* **Extracted records**:
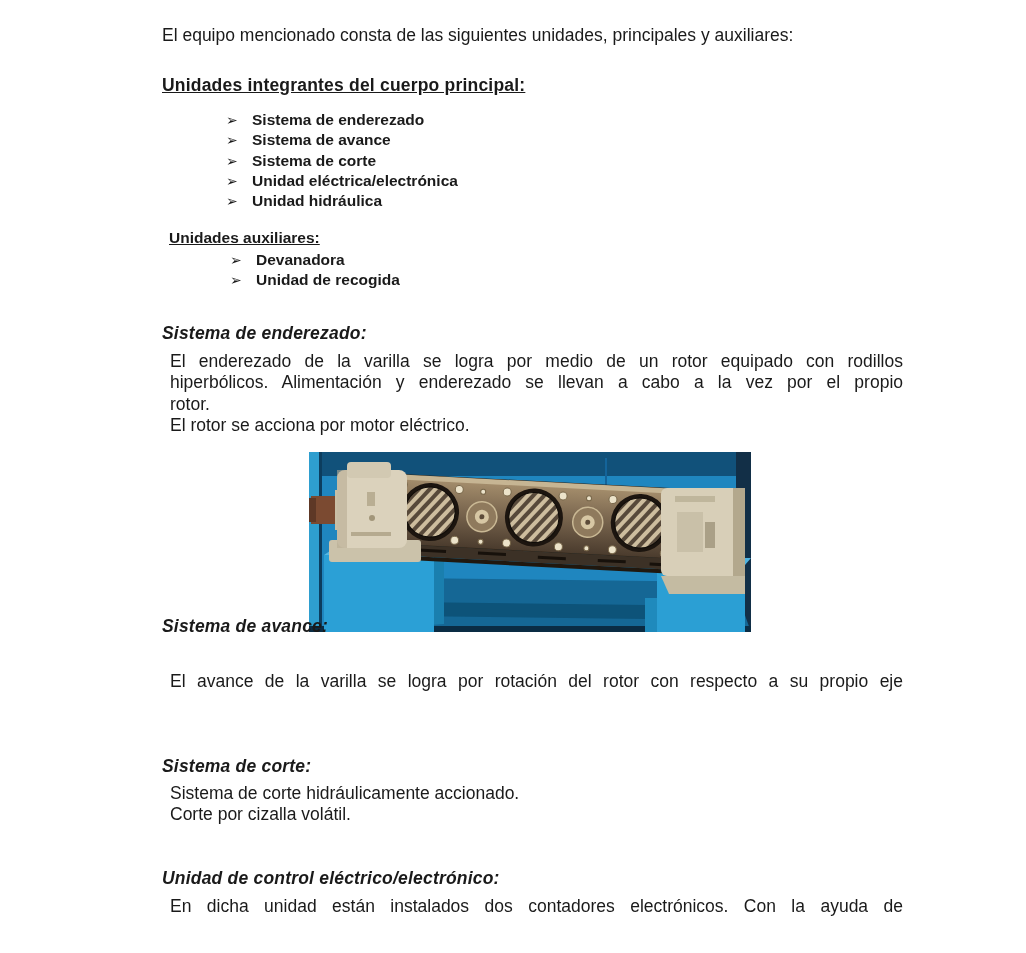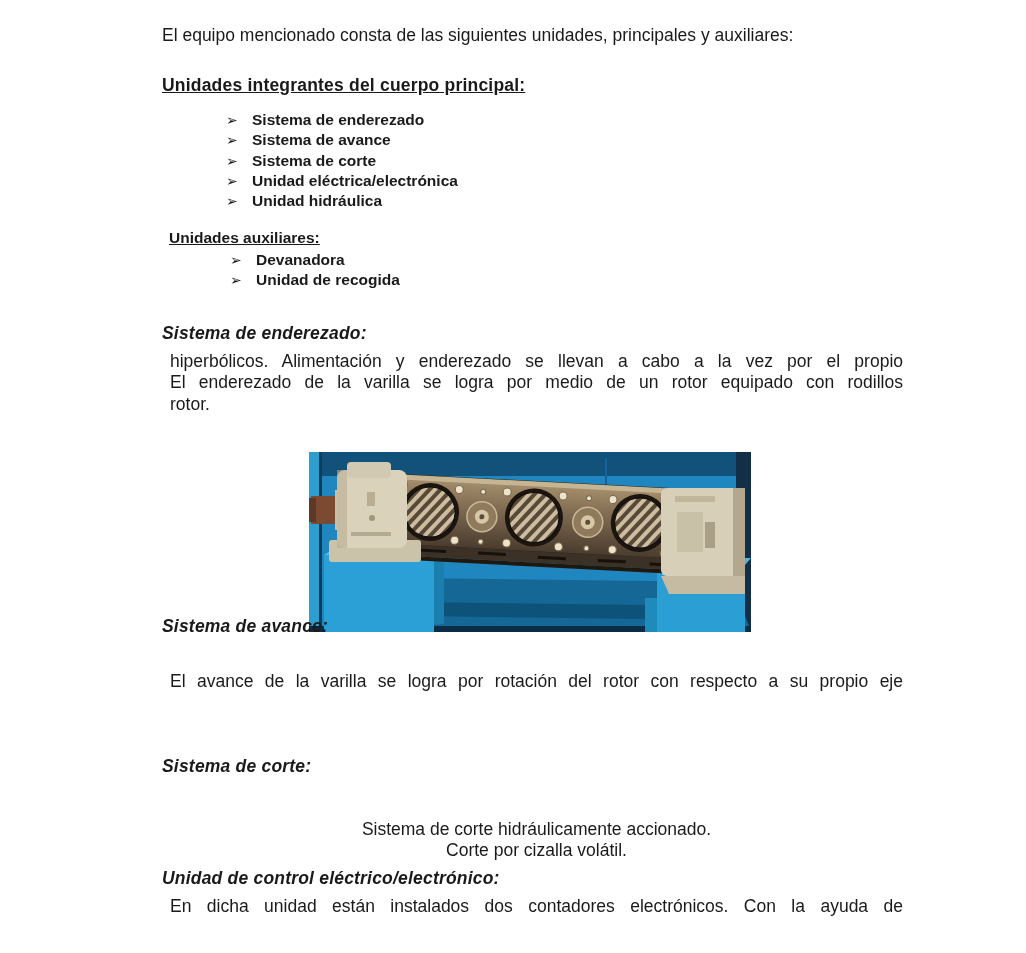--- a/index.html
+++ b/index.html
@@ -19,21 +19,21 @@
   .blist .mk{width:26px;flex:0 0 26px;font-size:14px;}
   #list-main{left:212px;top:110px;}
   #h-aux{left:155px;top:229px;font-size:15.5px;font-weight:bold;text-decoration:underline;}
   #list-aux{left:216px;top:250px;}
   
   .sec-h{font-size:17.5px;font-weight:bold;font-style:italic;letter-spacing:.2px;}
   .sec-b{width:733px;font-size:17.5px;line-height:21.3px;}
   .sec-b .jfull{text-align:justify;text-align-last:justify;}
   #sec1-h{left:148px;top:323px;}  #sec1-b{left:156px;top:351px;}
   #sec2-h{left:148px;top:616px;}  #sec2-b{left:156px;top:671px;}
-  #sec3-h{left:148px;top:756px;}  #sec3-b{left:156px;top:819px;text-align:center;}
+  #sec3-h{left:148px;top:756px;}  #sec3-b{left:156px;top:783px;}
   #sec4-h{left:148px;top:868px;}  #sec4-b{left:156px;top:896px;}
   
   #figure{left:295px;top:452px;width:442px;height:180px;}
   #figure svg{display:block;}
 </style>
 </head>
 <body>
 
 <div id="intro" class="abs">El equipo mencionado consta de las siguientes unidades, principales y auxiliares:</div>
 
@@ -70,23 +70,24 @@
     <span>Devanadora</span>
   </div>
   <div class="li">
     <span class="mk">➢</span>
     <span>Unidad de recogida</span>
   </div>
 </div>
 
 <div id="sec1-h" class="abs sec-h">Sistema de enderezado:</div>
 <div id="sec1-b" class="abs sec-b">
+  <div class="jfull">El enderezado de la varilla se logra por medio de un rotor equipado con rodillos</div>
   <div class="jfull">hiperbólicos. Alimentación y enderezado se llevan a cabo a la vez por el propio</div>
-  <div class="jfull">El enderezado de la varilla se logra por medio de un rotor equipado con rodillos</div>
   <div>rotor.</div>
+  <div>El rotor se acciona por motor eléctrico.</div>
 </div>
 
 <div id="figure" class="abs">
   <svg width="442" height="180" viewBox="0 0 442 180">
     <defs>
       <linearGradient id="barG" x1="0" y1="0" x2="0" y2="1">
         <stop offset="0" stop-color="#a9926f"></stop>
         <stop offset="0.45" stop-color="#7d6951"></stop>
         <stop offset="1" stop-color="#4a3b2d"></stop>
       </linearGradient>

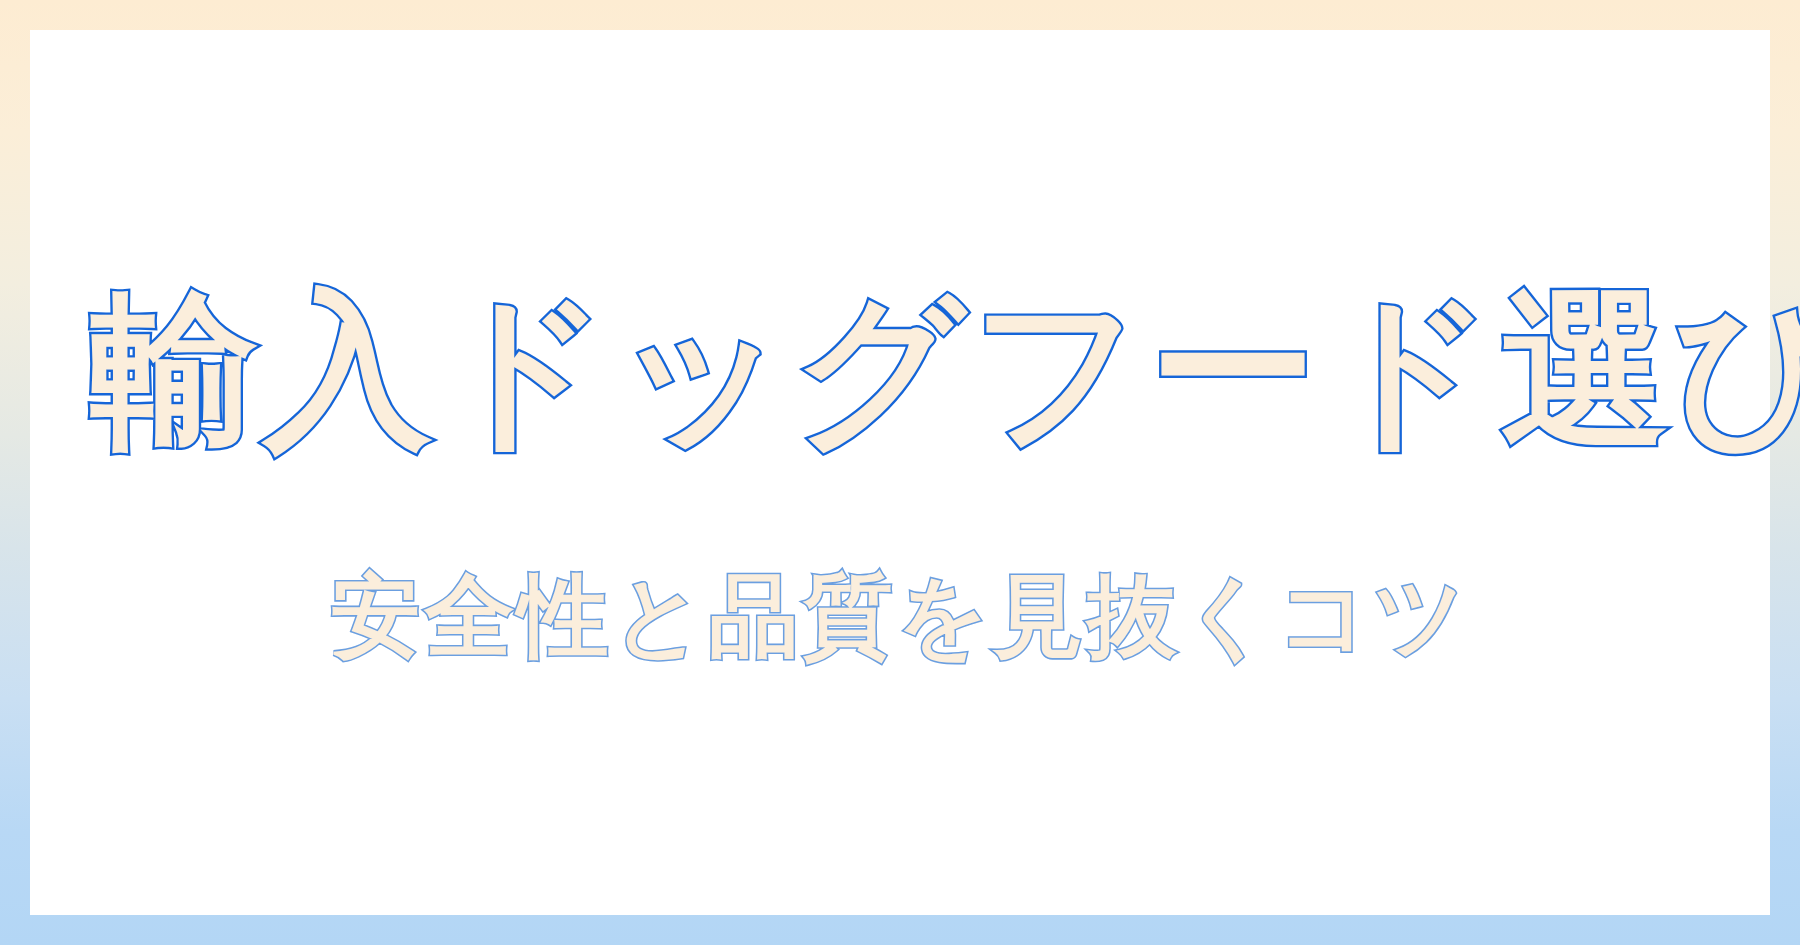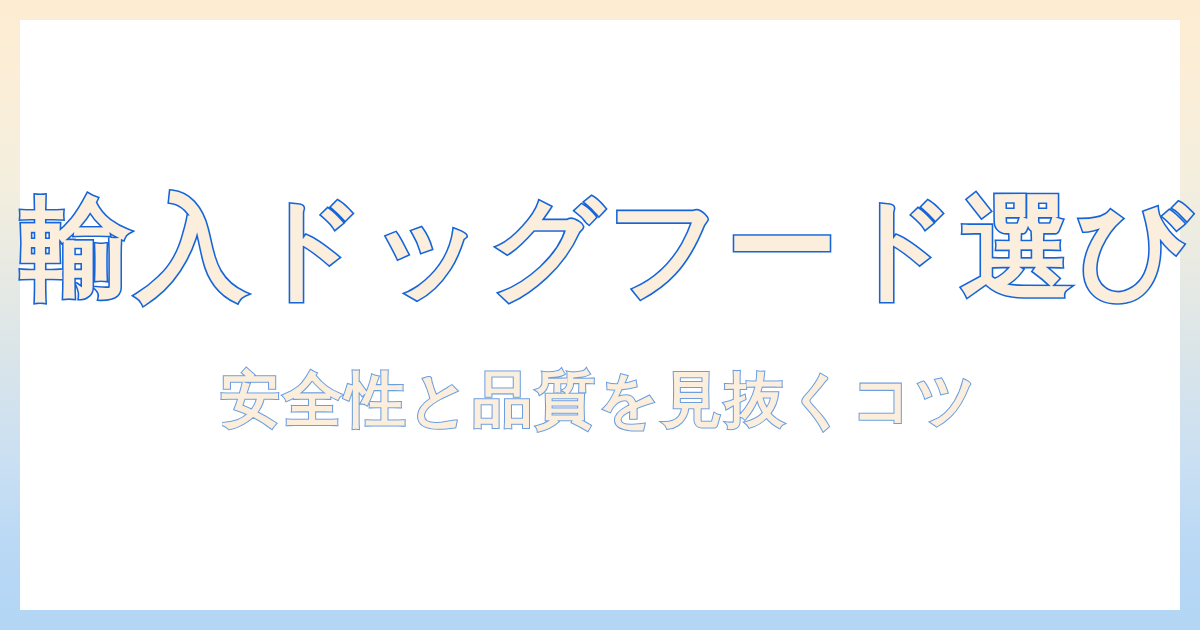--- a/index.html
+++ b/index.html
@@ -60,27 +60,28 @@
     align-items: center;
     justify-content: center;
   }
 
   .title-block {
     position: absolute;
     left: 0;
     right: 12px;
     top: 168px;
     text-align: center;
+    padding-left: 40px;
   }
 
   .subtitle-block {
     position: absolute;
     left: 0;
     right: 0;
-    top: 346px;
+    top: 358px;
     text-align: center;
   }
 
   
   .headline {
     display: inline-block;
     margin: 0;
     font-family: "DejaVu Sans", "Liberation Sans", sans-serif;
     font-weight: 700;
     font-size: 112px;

* **What you will do**:
Output exactly the lines from the one containing "-60,27 +60,28 @@" through the last line of the entries, both ends included.

* **Solution to the problem**:
@@ -60,27 +60,28 @@
     align-items: center;
     justify-content: center;
   }
 
   .title-block {
     position: absolute;
     left: 0;
     right: 12px;
     top: 168px;
     text-align: center;
+    padding-left: 40px;
   }
 
   .subtitle-block {
     position: absolute;
     left: 0;
     right: 0;
-    top: 346px;
+    top: 358px;
     text-align: center;
   }
 
   
   .headline {
     display: inline-block;
     margin: 0;
     font-family: "DejaVu Sans", "Liberation Sans", sans-serif;
     font-weight: 700;
     font-size: 112px;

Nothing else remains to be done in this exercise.